Tenri hanya menghela napas dan berhenti membantu Narendra.
...
Di sini Tenri sekarang, menunggu taksi online yang ia pesan. Dari kejauhan terlihat gerombolan preman yang sepertinya hendak menghampiri Tenri. Dan saat ini para preman itu telah mengepung Tenri dengan membuat lingkaran.
"Mau apa kalian?" tanya Tenri kurang bersahabat dan ingin menerobos lingkaran itu. Akan tetapi, para preman itu menyentuh dagu Tenri yang membuat gadis itu langsung menepisnya kasar.
"Jangan terburu-buru nona manis, temani kami malam ini, ha ha," ucap salah satu dari mereka seraya tertawa.

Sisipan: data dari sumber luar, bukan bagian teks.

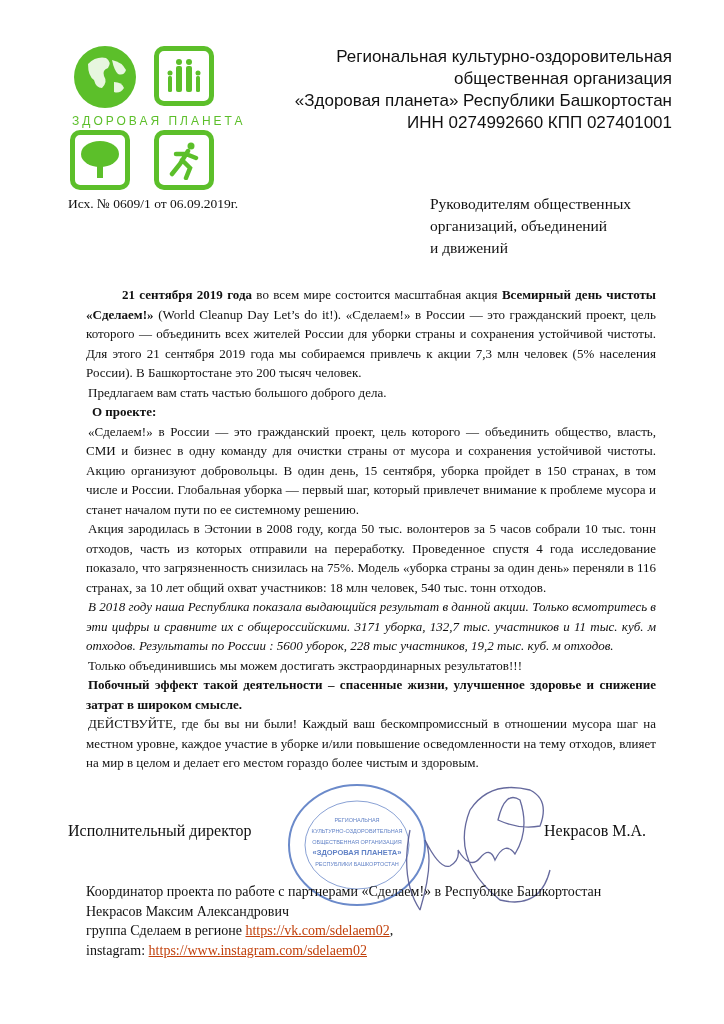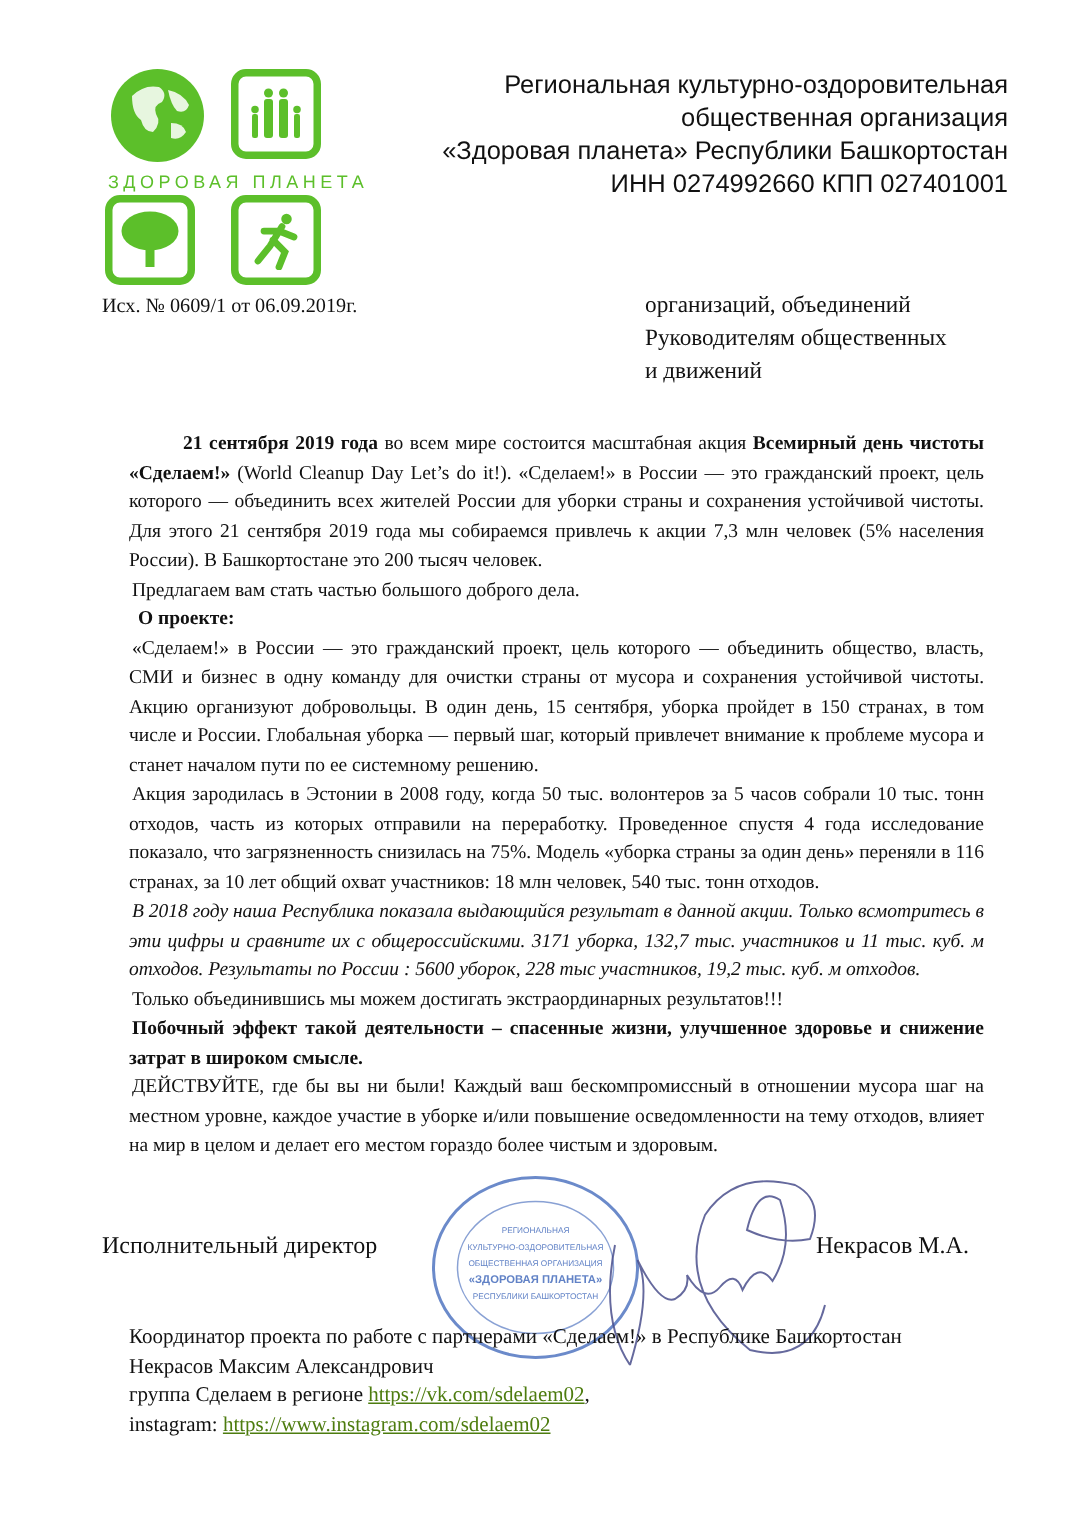"организаций, объединений" div { order: before "Руководителям общественных" -> after "Руководителям общественных" }
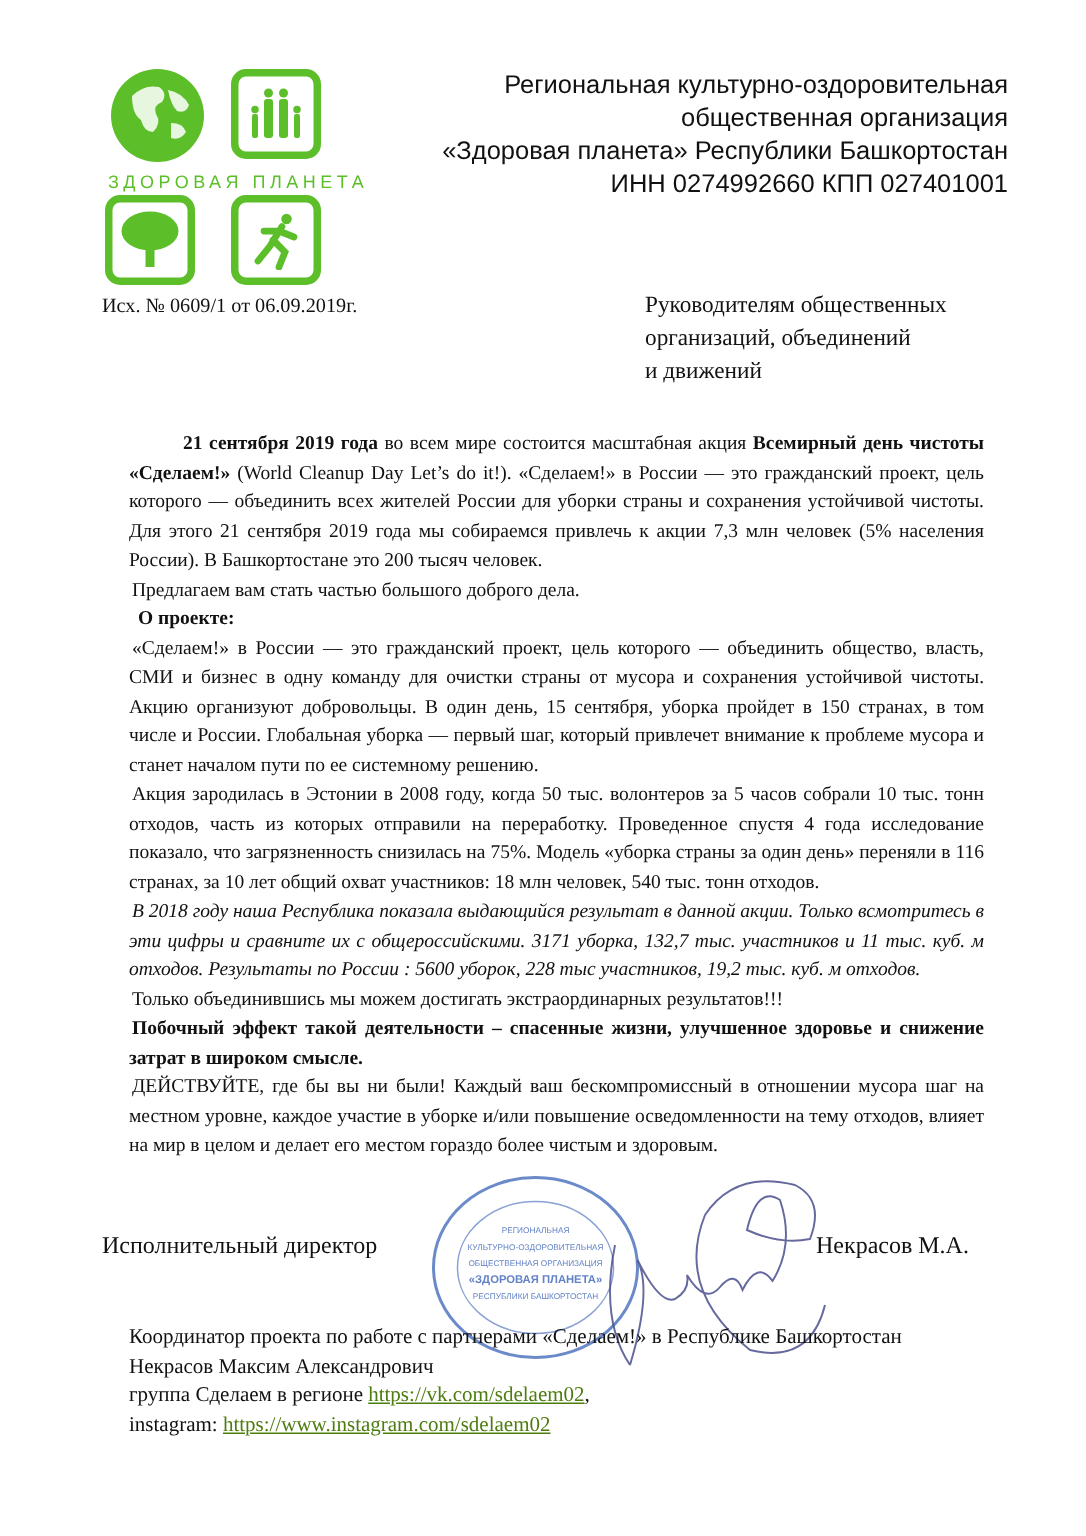"https://vk.com/sdelaem02" .contacts a { color: #4d7c0f -> #c2410c }
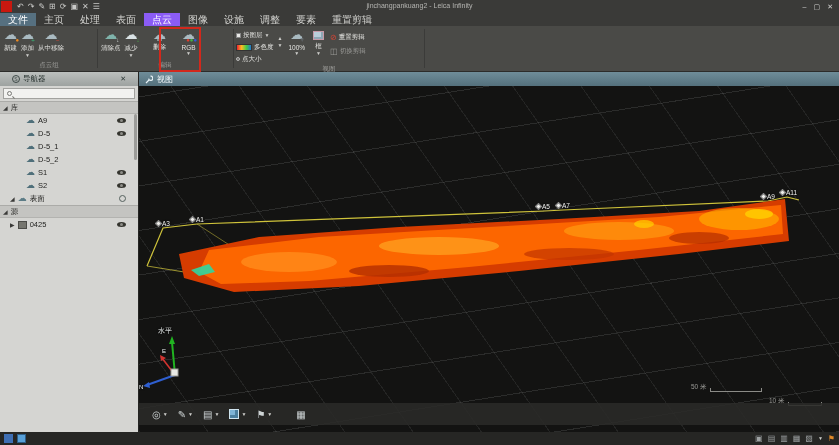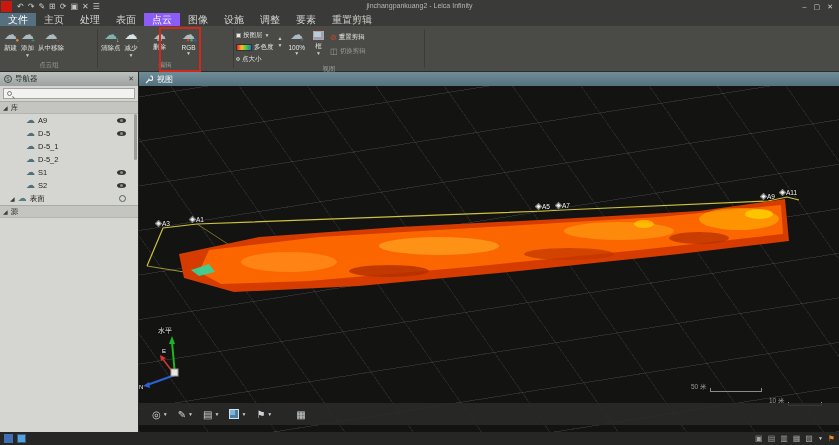"导航器" .nav-header { padding: 0 4px -> 0 12px }
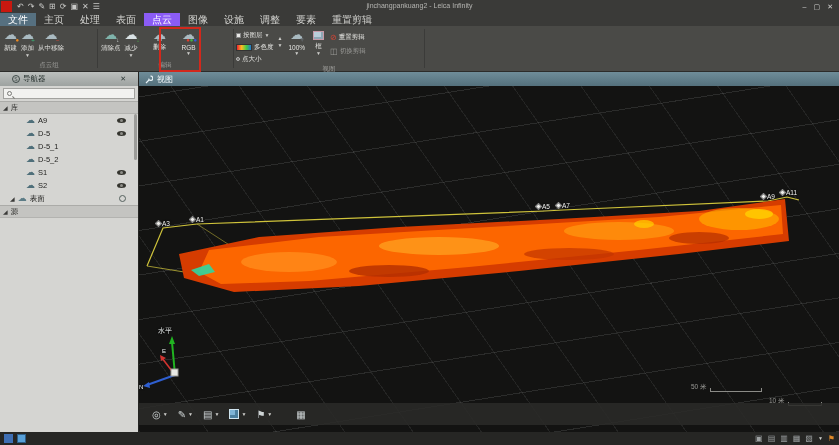"0425" div.item { html: none -> <div> <span>▶</span> <span></span> <span>0425</span> <span></span> </div> }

Orang-orang yang melihat kejadian itu hanya diam tidak membantu. Walaupun mereka ingin, tapi mereka tidak bisa.
Seorang supir yang melihat tidak tega karena dia juga mempunyai anak gadis seumuran dengan gadis yang sedang diganggu. Supir itu adalah mantan purnawirawan angkatan darat yang telah pensiun dan sekarang bekerja sebagai supir Narendra.
"Pak, bolehkah saya membantu gadis yang di depan? Saya teringat dengan anak gadis saya?" tanya supir itu.
Narendra melihat ke depan dan mendengkus. 'Gadis itu lagi.'
"Baiklah Pak, tapi saya tidak ingin urusan jadi panjang," jawab Narendra datar.
Pak supir itu atau pak Syam langsung keluar dari mobil dan pergi membantu Tenri.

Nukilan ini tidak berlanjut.